Matrix Product Ensembles of Hermite Type and the Hyperbolic Harish-Chandra–Itzykson–Zuber Integral

• Published in: Annales Henri Poincaré Vol. 19; no. 5; pp. 1307 - 1348
• Main Authors: Forrester, P. J., Ipsen, J. R., Liu, Dang-Zheng
• Format: Journal Article
• Language: English
• Published: Cham Springer International Publishing 01.05.2018; Springer Nature B.V
• Subjects: Classical and Quantum Gravitation; Dynamical Systems and Ergodic Theory; Eigenvalues; Elementary Particles; Integrals; Mathematical analysis; Mathematical and Computational Physics; Mathematical Methods in Physics; Orthogonal functions; Physics; Physics and Astronomy; Quantum Field Theory; Quantum Physics; Relativity Theory; Theoretical; Transformations (mathematics)

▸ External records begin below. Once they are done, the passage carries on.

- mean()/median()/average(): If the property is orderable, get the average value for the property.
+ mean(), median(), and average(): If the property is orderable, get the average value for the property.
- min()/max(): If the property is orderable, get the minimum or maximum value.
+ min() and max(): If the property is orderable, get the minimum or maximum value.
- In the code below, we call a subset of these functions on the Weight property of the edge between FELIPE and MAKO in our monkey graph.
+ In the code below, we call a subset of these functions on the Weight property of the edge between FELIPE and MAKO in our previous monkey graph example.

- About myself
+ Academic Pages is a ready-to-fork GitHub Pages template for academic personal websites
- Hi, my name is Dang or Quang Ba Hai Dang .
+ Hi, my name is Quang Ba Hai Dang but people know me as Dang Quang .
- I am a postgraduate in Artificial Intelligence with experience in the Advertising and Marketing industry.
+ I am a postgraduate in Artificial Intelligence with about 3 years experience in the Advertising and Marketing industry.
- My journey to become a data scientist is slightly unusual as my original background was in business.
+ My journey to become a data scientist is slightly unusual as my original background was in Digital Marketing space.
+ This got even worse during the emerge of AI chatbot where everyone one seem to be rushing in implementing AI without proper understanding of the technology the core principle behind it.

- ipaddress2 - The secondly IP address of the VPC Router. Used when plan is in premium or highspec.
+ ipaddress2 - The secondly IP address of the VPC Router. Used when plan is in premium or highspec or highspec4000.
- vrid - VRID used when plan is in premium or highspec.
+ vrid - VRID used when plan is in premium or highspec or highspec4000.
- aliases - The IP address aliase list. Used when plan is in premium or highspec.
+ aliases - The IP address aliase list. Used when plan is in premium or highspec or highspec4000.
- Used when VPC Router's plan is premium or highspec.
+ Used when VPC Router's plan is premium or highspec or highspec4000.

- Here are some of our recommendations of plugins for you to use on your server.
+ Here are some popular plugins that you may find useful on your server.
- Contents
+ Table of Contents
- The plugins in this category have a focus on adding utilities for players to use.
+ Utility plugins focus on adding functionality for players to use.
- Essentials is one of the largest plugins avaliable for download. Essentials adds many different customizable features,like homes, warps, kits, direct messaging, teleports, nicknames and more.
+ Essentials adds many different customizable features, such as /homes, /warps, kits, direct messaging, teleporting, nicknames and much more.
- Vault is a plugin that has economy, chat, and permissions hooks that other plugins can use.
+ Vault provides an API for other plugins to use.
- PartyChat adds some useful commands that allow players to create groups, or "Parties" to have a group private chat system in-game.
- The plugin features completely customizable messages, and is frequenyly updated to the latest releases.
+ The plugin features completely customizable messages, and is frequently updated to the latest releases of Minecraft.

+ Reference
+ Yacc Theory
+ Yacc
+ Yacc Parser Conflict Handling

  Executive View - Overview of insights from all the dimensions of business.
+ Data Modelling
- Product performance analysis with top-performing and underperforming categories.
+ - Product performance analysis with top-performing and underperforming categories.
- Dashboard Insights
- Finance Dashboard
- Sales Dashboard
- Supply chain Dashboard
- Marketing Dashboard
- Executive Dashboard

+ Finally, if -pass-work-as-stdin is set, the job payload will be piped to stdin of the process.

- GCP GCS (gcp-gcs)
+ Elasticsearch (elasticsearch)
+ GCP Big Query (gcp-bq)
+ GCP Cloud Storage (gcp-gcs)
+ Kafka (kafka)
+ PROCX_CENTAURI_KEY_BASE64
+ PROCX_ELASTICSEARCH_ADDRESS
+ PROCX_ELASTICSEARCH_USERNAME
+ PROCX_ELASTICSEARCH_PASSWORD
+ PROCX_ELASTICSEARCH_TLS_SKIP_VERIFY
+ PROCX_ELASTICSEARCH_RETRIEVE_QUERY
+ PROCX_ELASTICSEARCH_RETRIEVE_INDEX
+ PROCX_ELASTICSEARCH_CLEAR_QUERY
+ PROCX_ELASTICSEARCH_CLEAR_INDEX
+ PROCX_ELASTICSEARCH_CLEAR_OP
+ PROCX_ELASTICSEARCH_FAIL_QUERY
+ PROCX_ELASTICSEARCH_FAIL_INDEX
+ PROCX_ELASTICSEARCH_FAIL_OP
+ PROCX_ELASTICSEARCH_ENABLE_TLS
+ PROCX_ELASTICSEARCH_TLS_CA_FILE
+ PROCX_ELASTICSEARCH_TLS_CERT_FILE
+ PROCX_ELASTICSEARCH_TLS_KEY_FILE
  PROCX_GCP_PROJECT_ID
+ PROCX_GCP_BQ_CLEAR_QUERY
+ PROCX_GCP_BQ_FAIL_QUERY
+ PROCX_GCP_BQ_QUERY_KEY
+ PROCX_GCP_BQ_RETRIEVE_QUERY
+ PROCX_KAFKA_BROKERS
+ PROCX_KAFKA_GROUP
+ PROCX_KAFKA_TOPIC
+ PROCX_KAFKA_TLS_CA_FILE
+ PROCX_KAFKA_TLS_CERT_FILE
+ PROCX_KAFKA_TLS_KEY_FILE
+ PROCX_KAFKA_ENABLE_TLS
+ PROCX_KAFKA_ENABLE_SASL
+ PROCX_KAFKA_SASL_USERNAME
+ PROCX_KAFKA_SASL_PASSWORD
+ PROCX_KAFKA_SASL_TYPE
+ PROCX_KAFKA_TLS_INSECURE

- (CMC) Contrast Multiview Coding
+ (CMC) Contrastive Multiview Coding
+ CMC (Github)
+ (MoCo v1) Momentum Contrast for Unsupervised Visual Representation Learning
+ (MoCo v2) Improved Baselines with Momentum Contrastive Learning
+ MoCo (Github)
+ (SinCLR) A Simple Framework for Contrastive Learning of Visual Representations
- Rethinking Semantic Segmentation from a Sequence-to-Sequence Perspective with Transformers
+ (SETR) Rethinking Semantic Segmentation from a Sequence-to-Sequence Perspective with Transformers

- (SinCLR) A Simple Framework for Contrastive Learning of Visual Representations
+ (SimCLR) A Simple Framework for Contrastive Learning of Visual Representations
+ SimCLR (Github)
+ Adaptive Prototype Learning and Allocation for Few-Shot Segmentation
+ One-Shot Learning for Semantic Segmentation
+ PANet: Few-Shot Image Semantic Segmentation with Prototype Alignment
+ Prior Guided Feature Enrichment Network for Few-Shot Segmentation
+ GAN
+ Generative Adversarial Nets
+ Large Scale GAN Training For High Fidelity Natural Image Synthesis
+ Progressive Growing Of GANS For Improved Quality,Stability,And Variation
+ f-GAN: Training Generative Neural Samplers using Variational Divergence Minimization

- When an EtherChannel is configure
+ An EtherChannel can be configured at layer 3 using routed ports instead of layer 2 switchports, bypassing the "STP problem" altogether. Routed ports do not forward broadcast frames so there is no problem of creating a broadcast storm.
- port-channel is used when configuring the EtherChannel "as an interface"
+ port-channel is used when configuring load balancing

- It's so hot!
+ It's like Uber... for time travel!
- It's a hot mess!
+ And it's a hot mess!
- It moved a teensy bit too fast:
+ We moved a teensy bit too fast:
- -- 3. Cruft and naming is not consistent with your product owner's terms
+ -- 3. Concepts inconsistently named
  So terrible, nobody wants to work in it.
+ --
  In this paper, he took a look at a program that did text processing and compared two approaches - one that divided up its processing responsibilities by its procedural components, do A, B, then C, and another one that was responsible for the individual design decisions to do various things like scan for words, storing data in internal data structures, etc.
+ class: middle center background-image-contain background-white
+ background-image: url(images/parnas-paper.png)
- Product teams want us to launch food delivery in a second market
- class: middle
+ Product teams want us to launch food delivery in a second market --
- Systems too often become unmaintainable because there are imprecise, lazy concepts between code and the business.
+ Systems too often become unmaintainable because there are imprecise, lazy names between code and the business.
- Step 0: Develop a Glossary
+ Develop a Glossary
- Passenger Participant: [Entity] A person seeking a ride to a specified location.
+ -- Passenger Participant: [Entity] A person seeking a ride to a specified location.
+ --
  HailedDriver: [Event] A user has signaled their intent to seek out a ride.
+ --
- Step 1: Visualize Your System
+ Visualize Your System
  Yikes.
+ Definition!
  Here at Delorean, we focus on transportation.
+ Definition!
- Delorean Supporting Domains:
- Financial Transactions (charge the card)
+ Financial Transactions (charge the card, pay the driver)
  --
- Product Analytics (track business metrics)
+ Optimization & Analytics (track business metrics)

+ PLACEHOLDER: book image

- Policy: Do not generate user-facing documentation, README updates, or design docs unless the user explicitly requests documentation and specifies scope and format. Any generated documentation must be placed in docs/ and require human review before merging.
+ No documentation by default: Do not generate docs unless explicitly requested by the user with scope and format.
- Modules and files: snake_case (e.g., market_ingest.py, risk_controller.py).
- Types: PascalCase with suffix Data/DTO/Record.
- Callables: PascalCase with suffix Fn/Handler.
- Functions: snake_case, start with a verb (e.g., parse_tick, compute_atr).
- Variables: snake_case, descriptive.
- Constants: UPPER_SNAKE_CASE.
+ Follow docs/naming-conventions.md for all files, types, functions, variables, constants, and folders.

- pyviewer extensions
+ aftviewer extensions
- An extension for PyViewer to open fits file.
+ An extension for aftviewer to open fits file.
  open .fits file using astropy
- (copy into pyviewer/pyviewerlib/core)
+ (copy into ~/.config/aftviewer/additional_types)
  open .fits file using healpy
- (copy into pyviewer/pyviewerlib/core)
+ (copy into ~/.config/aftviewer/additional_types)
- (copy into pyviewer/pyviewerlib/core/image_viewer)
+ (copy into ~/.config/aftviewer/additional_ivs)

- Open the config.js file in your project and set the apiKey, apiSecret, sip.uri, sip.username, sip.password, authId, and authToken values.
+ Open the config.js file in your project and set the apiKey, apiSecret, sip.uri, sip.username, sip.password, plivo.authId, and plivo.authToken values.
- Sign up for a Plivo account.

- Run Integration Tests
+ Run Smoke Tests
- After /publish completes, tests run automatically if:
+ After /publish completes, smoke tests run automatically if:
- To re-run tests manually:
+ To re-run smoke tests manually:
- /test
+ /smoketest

• ISSN: 1424-0637; 1424-0661
• DOI: 10.1007/s00023-018-0654-x

We investigate spectral properties of a Hermitised random matrix product which, contrary to previous product ensembles, allows for eigenvalues on the full real line. We prove that the eigenvalues form a bi-orthogonal ensemble, which reduces asymptotically to the Hermite Muttalib–Borodin ensemble. Explicit expressions for the bi-orthogonal functions as well as the correlation kernel are provided. Scaling the latter near the origin gives a limiting kernel involving Meijer G -functions, and the functional form of the global density is calculated. As a part of this study, we introduce a new matrix transformation which maps the space of polynomial ensembles onto itself. This matrix transformation is closely related to the so-called hyperbolic Harish-Chandra–Itzykson–Zuber integral.